AI Makes Search Relevance Critical
Delivering on search relevance will become more crucial — and more difficult — in the future, making artificial intelligence (AI) and machine learning (ML) more important, according to a survey conducted by Lucuidworks.
In fact, 52% of respondents to a study released this week said AI will become extremely important in the future to deliver relevant search results, 36% said very important, 8% think somewhat important, and 4% said not as important.
The data shows 88% of respondents believe that AI is very or extremely important in the future of search. AI has already revolutionized the field of search relevance by providing algorithms that can interpret the intent of a user’s query in a more human-like manner.
AI has become increasingly adept at analyzing large amounts of data to provide relevant results. Data shows AI has led to a significant improvement in the accuracy and effectiveness of search results, according to Lucidworks, which fielded the survey in January 2023 to more than fifty thousand search practitioners. Survey participants were in North America, Europe, and Asia Pacific.

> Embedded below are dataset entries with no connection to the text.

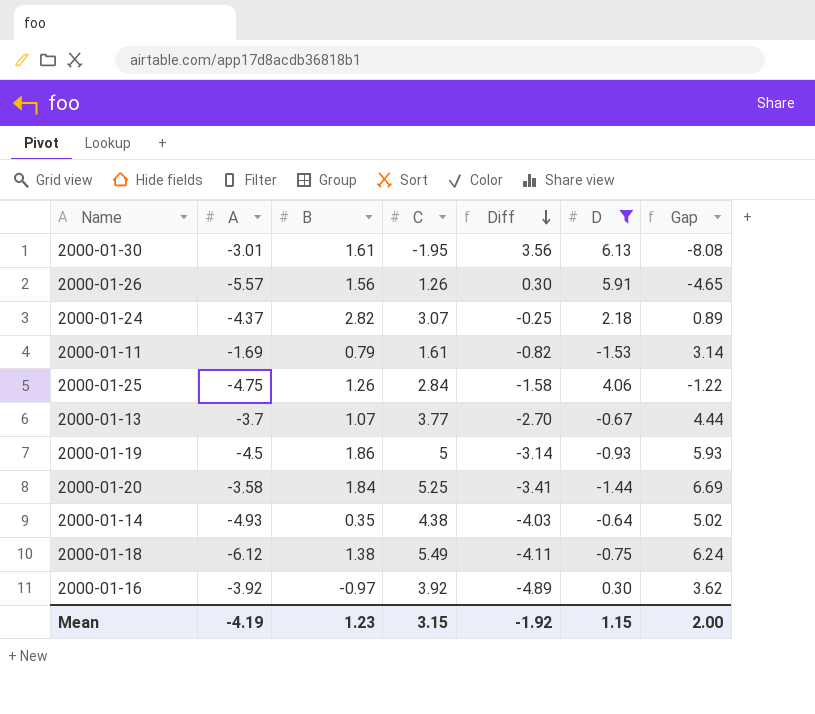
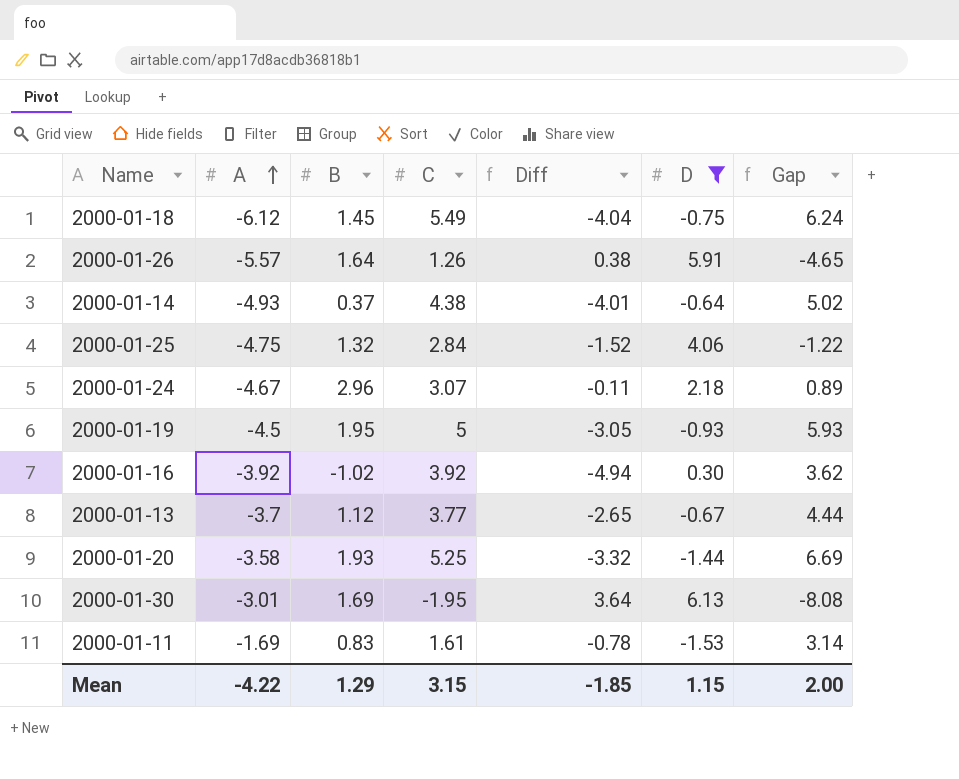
row order: Diff descending -> A ascending
2000-01-18 | B: 1.38 -> 1.45
2000-01-18 | Diff: -4.11 -> -4.04
2000-01-26 | B: 1.56 -> 1.64
2000-01-26 | Diff: 0.30 -> 0.38
2000-01-14 | B: 0.35 -> 0.37
2000-01-14 | Diff: -4.03 -> -4.01
2000-01-25 | B: 1.26 -> 1.32
2000-01-25 | Diff: -1.58 -> -1.52
2000-01-24 | A: -4.37 -> -4.67
2000-01-24 | B: 2.82 -> 2.96
2000-01-24 | Diff: -0.25 -> -0.11
2000-01-19 | B: 1.86 -> 1.95
2000-01-19 | Diff: -3.14 -> -3.05
2000-01-16 | B: -0.97 -> -1.02
2000-01-16 | Diff: -4.89 -> -4.94
2000-01-13 | B: 1.07 -> 1.12
2000-01-13 | Diff: -2.70 -> -2.65
2000-01-20 | B: 1.84 -> 1.93
2000-01-20 | Diff: -3.41 -> -3.32
2000-01-30 | B: 1.61 -> 1.69
2000-01-30 | Diff: 3.56 -> 3.64
2000-01-11 | B: 0.79 -> 0.83
2000-01-11 | Diff: -0.82 -> -0.78
Mean | A: -4.19 -> -4.22
Mean | B: 1.23 -> 1.29
Mean | Diff: -1.92 -> -1.85

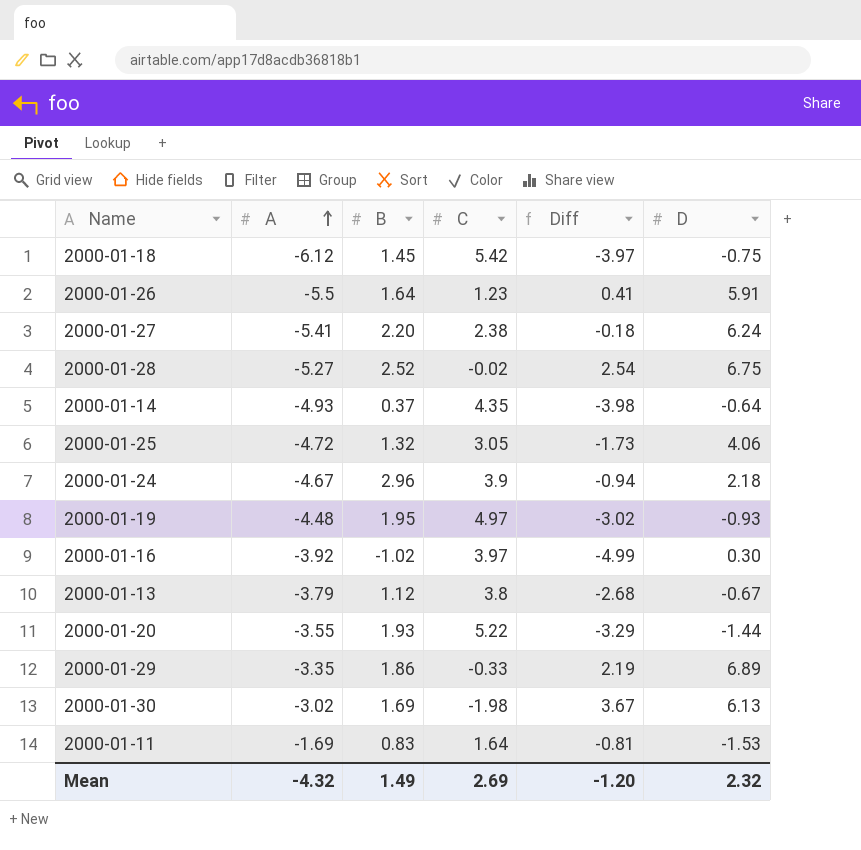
filter: D <= 6.13 -> none
column Gap | formula: [C] - [D] -> none
2000-01-18 | C: 5.49 -> 5.42
2000-01-18 | Diff: -4.04 -> -3.97
2000-01-26 | A: -5.57 -> -5.5
2000-01-26 | C: 1.26 -> 1.23
2000-01-26 | Diff: 0.38 -> 0.41
2000-01-14 | C: 4.38 -> 4.35
2000-01-14 | Diff: -4.01 -> -3.98
2000-01-25 | A: -4.75 -> -4.72
2000-01-25 | C: 2.84 -> 3.05
2000-01-25 | Diff: -1.52 -> -1.73
2000-01-24 | C: 3.07 -> 3.9
2000-01-24 | Diff: -0.11 -> -0.94
2000-01-19 | A: -4.5 -> -4.48
2000-01-19 | C: 5 -> 4.97
2000-01-19 | Diff: -3.05 -> -3.02
2000-01-16 | C: 3.92 -> 3.97
2000-01-16 | Diff: -4.94 -> -4.99
2000-01-13 | A: -3.7 -> -3.79
2000-01-13 | C: 3.77 -> 3.8
2000-01-13 | Diff: -2.65 -> -2.68
2000-01-20 | A: -3.58 -> -3.55
2000-01-20 | C: 5.25 -> 5.22
2000-01-20 | Diff: -3.32 -> -3.29
2000-01-30 | A: -3.01 -> -3.02
2000-01-30 | C: -1.95 -> -1.98
2000-01-30 | Diff: 3.64 -> 3.67
2000-01-11 | C: 1.61 -> 1.64
2000-01-11 | Diff: -0.78 -> -0.81
Mean | A: -4.22 -> -4.32
Mean | B: 1.29 -> 1.49
Mean | C: 3.15 -> 2.69
Mean | Diff: -1.85 -> -1.20
Mean | D: 1.15 -> 2.32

In fact, 76% of respondents expect search relevance to become even more important in the future, and the majority believe delivering relevant search will become more difficult.
When asked to describe the biggest challenge to deliver highly-relevant search, participants pointed to too many stakeholders to make necessary changes, understanding how context and intent influence relevancy, and creating filters and data signals to narrow the search criteria to result in positive outcomes.

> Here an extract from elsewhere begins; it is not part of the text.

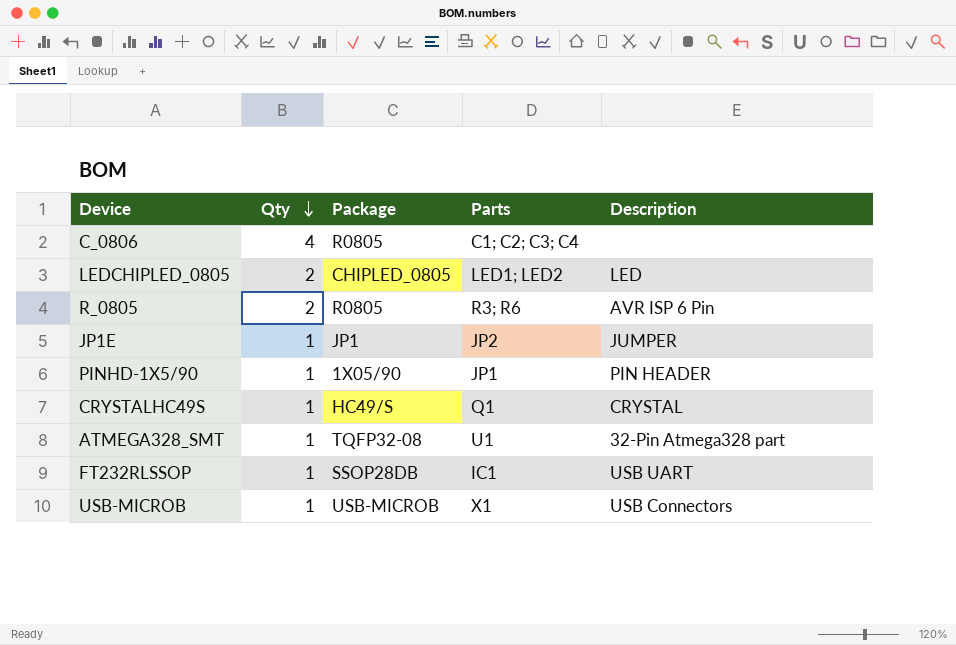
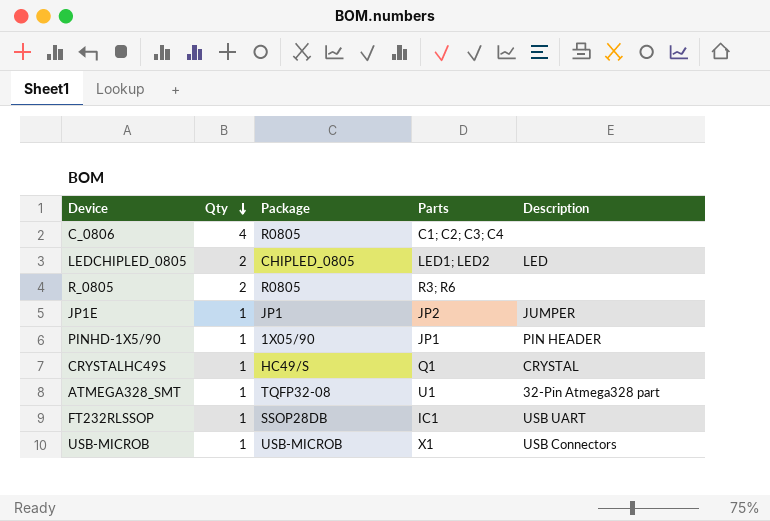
R_0805 | Description: AVR ISP 6 Pin -> none

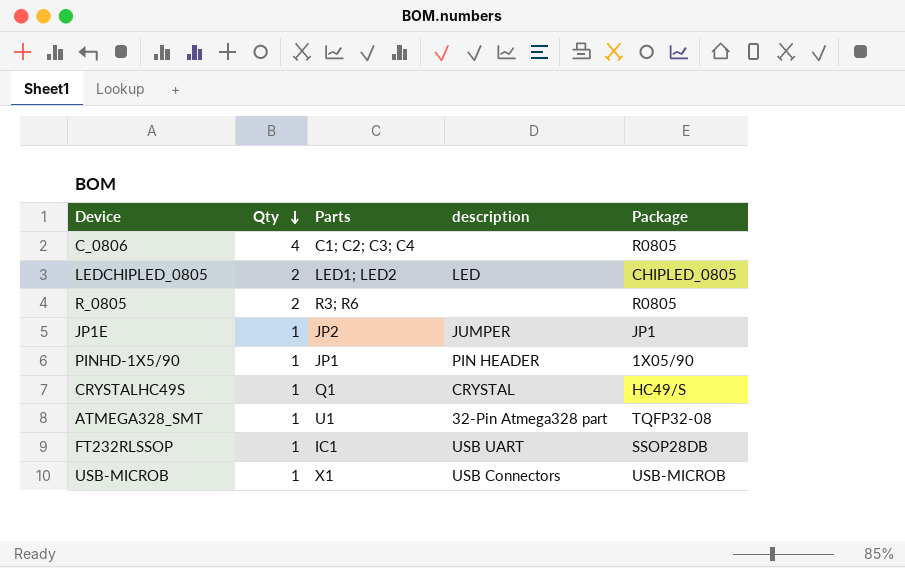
column name: Description -> description
column Package | position: 3 -> 5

To deliver search relevance, 36% of participants cited collecting quality signal data; 34% said analyzing data using analytics reports; and 30% said taking corrective actions like tuning, recall, precision, ranking) from search relevance-related data
What’s required to deliver relevant search results? Some 37% said collecting quality signal data about search relevance, 36% said taking correct actions from search-related data, and 27% said analyzing search relevance-related data using analytics reports.

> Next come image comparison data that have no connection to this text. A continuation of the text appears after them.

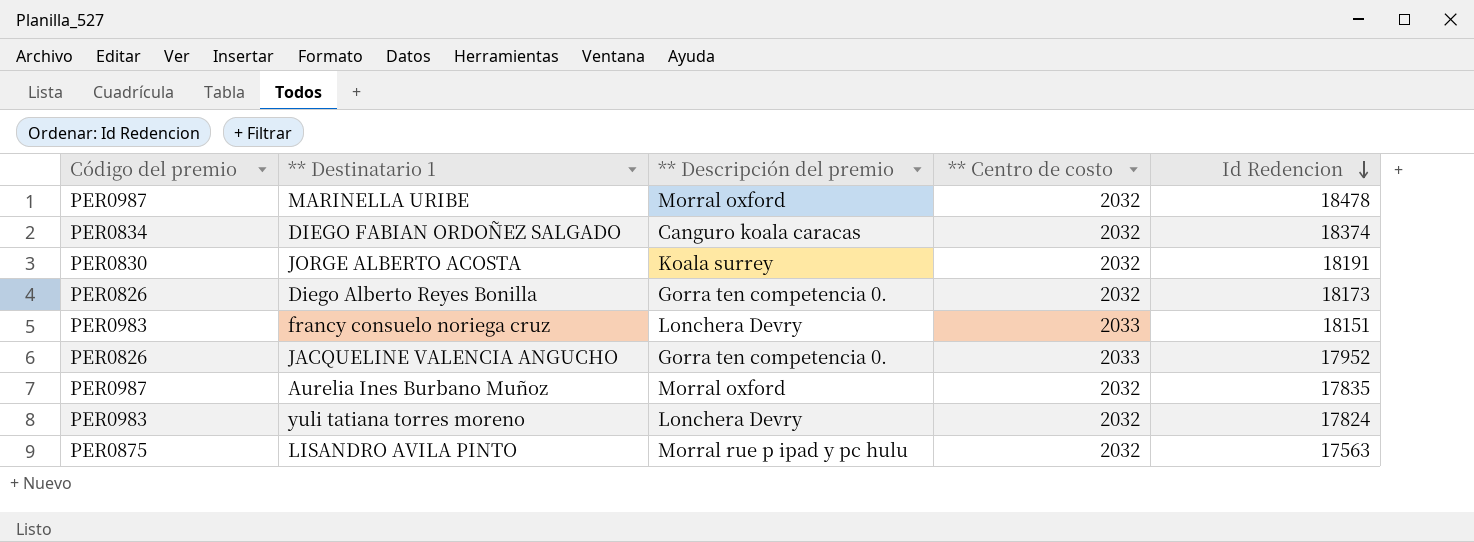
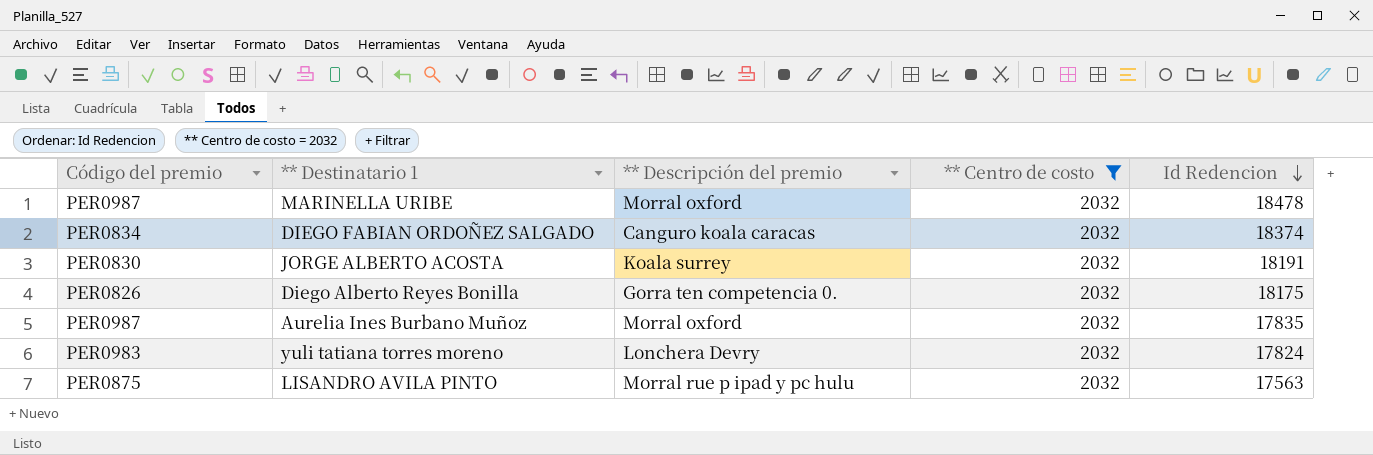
filter: none -> ** Centro de costo = 2032
Diego Alberto Reyes Bonilla | Id Redencion: 18173 -> 18175

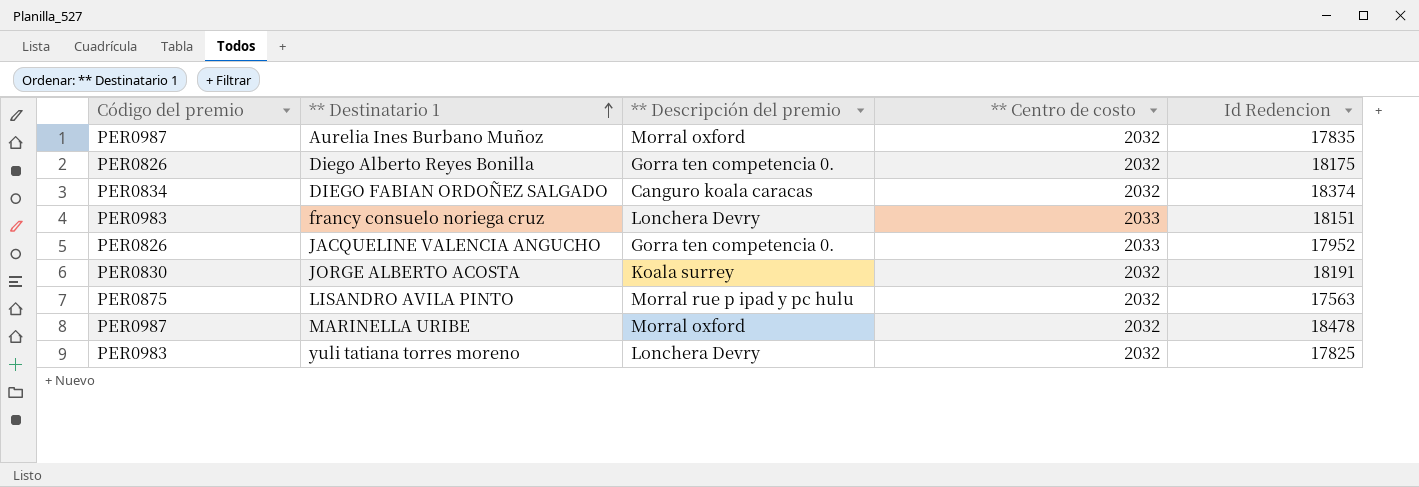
filter: ** Centro de costo = 2032 -> none
row order: Id Redencion descending -> ** Destinatario 1 ascending
yuli tatiana torres moreno | Id Redencion: 17824 -> 17825

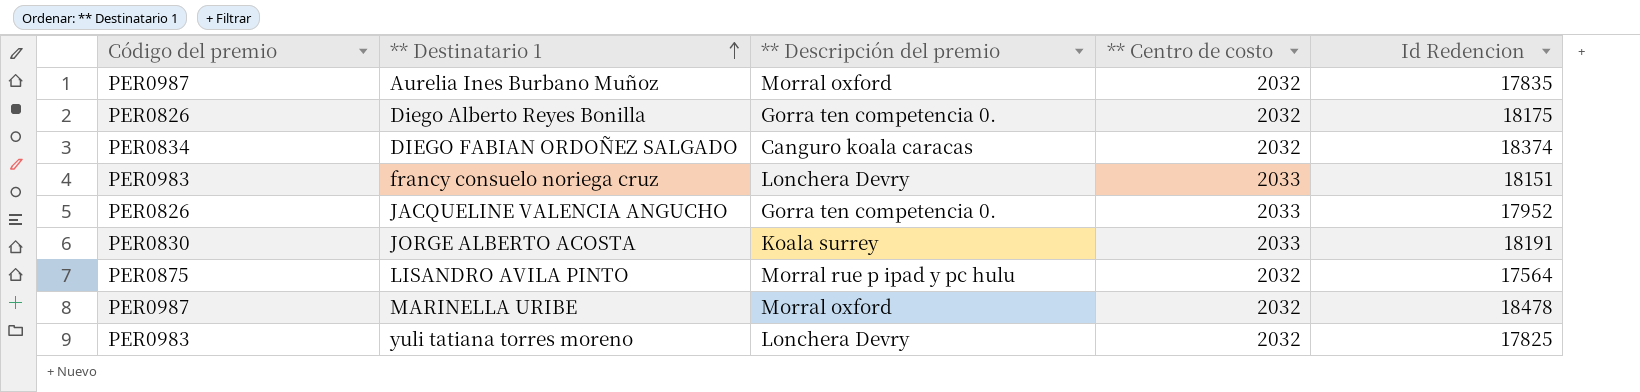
JORGE ALBERTO ACOSTA | ** Centro de costo: 2032 -> 2033
LISANDRO AVILA PINTO | Id Redencion: 17563 -> 17564

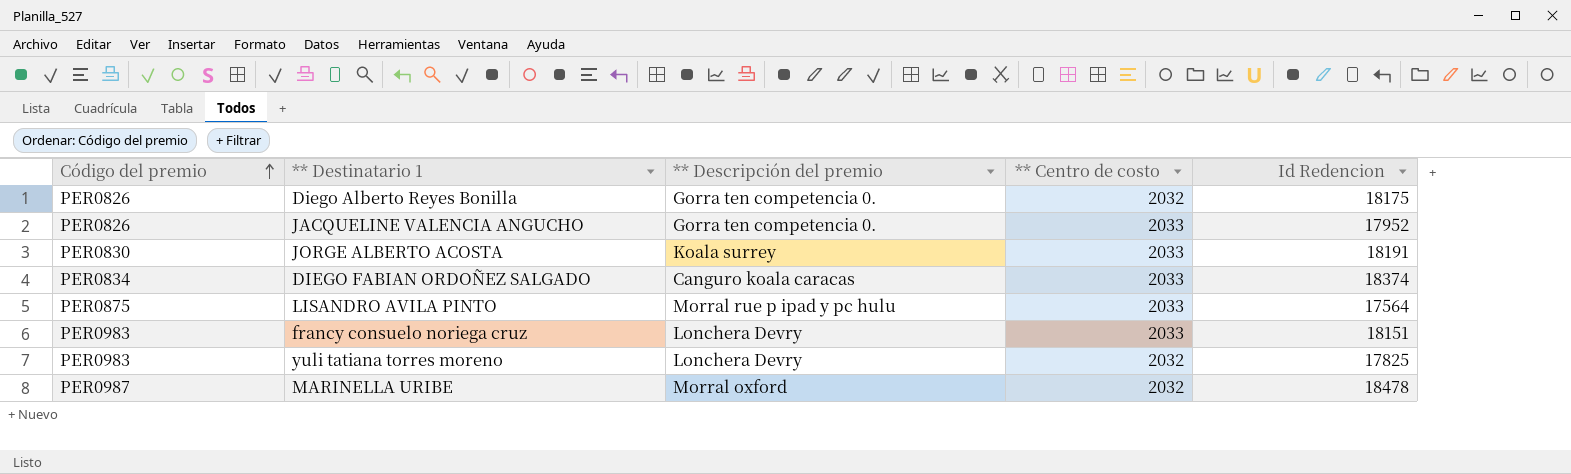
row order: ** Destinatario 1 ascending -> Código del premio ascending
row Aurelia Ines Burbano Muñoz: PER0987 | Morral oxford | 2032 | 17835 -> none
DIEGO FABIAN ORDOÑEZ SALGADO | ** Centro de costo: 2032 -> 2033
LISANDRO AVILA PINTO | ** Centro de costo: 2032 -> 2033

To improve search relevance, 39% said it requires different or better technology, 33% said different or better expert guidance and consulting, different or better professional development.
It will require improving signals, attaining accurate data, creating better analysis of user intent, increasing transparency of models, and helping AI and deep learning technology to accelerate relevance.
When it comes to the difficulty of delivering relevant searches in the future, 40% of respondents cited it will take more effort, 32% indicated it would take less effort, and 28% of respondents said it would take the same amount of effort.